Given data:
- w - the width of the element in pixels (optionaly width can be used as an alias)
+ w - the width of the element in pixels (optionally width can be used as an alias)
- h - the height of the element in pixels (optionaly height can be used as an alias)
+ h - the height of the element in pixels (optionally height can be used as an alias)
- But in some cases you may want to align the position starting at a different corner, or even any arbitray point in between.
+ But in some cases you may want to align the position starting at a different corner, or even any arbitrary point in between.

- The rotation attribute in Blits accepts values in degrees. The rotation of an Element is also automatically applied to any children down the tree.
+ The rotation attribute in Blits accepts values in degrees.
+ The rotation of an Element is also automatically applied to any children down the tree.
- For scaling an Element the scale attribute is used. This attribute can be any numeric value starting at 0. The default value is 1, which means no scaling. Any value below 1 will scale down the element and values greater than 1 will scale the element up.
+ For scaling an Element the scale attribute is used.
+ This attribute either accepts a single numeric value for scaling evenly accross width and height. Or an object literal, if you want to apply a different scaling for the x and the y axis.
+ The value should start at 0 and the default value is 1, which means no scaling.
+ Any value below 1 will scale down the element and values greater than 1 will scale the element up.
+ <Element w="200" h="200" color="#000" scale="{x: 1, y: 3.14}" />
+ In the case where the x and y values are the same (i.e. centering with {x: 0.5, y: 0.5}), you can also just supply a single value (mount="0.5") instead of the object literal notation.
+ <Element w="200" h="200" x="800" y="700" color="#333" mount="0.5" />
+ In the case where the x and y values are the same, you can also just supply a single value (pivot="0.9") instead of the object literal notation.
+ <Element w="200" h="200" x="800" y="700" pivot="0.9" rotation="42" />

What to work on: Copy every line in the records above that contains the word "corner".

Task solution:
- But in some cases you may want to align the position starting at a different corner, or even any arbitray point in between.
+ But in some cases you may want to align the position starting at a different corner, or even any arbitrary point in between.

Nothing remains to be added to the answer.